The cubitus varus deformity seems to be the most common complication after TFDH. Nevertheless, the definite reason of the cubitus varus has not been elucidated. Previous studies reported variable incidences of cubitus varus after treatment of TFDH which ranged from 25 to 70% [25]. In the present series, the incidence of cubitus varus after closed reduction was 7.4%, which is comparable to Hariharan et al.’s recent multicenter review [24]. The lower incidence of the cubitus varus in the present study might be attributed to the following reasons. It has been reported that there is a higher frequency of varus deformity in children less than 2 years of age in the previous studies [26]. However, most patients in the present study were relatively older toddlers with an average age of 15 months which was different from most studies mainly including neonates. Secondly, thanks to the less remodeling potential of the distal humerus, the cubitus varus seems to be not progressive [27]. An inadequate reduction could be the main cause of cubitus varus in toddlers with TFDH [6]. In the present study, all the reduction was guided by the US, and approximately anatomy reduction could be guaranteed in most cases which contributed to the avoidance of the cubitus varus effectively. Thirdly, it has been reported that stable fixation after reduction is also an important factor in preventing cubitus varus [24, 28]. In the present study, considering the maintenance of displaced fracture reduction may be difficult, especially if elbow swelling was presented and then decreased, and plaster immobilization alone could not maintain the reduction stably. All the patients underwent reduction followed by percutaneous pinning fixation. In agreement with previous studies, we deem that this stable fixation procedure was conducive to maintain the position after reduction and further accelerate the callus forming at the fracture site.
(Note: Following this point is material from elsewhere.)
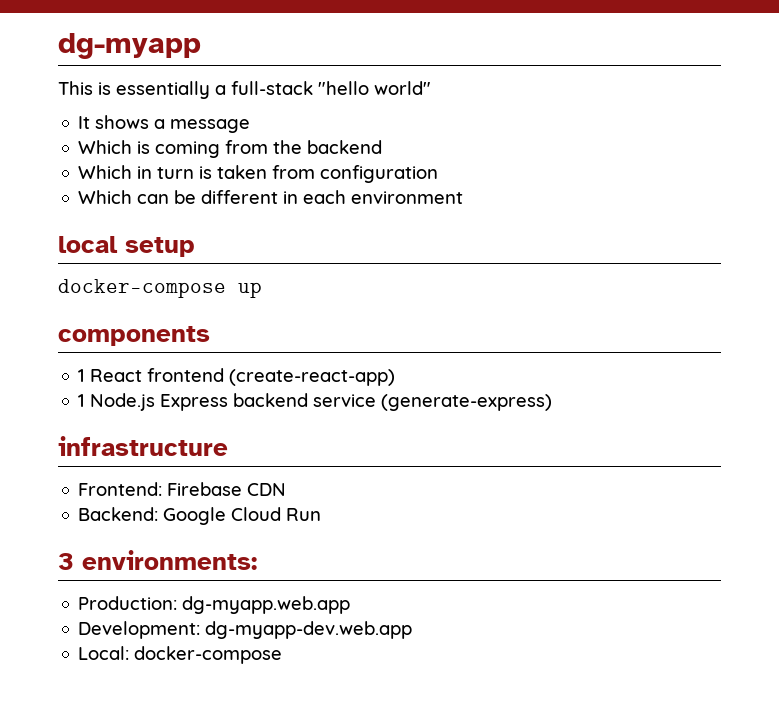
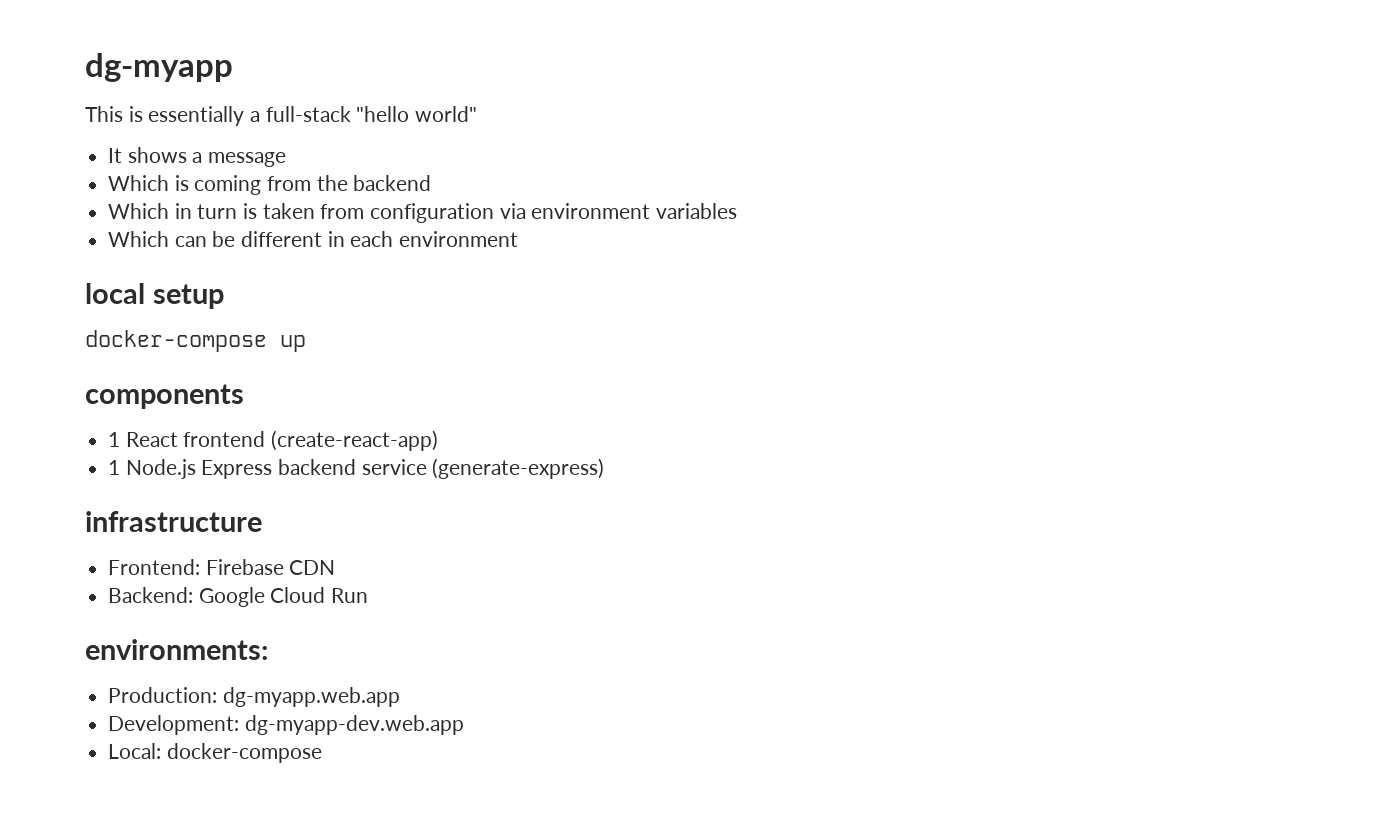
- Which in turn is taken from configuration
+ Which in turn is taken from configuration via environment variables
- 3 environments:
+ environments:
There are some limitations in the present study; this is a retrospective study and the follow-up is relatively short; thus, the long-term follow-up of clinical and radiographic outcomes are required to evaluate the development of the cubitus varus. The US could guide the fracture reduction intraoperatively; however, the fixation K-wires were penetrated into the bone which are uneasily delineated by ultrasound. Therefore, radiography is still needed to confirm the configuration of the fixation pins intraoperatively.

In conclusion, our study shows the satisfactory clinical and radiographic outcomes in children with displaced TFDH treated by US-guided closed reduction with percutaneous pining fixation. With the guidance of intraoperative US, the acceptable fracture reduction can be achieved with the advantages of real-time, non-radioactive, and simple utilization.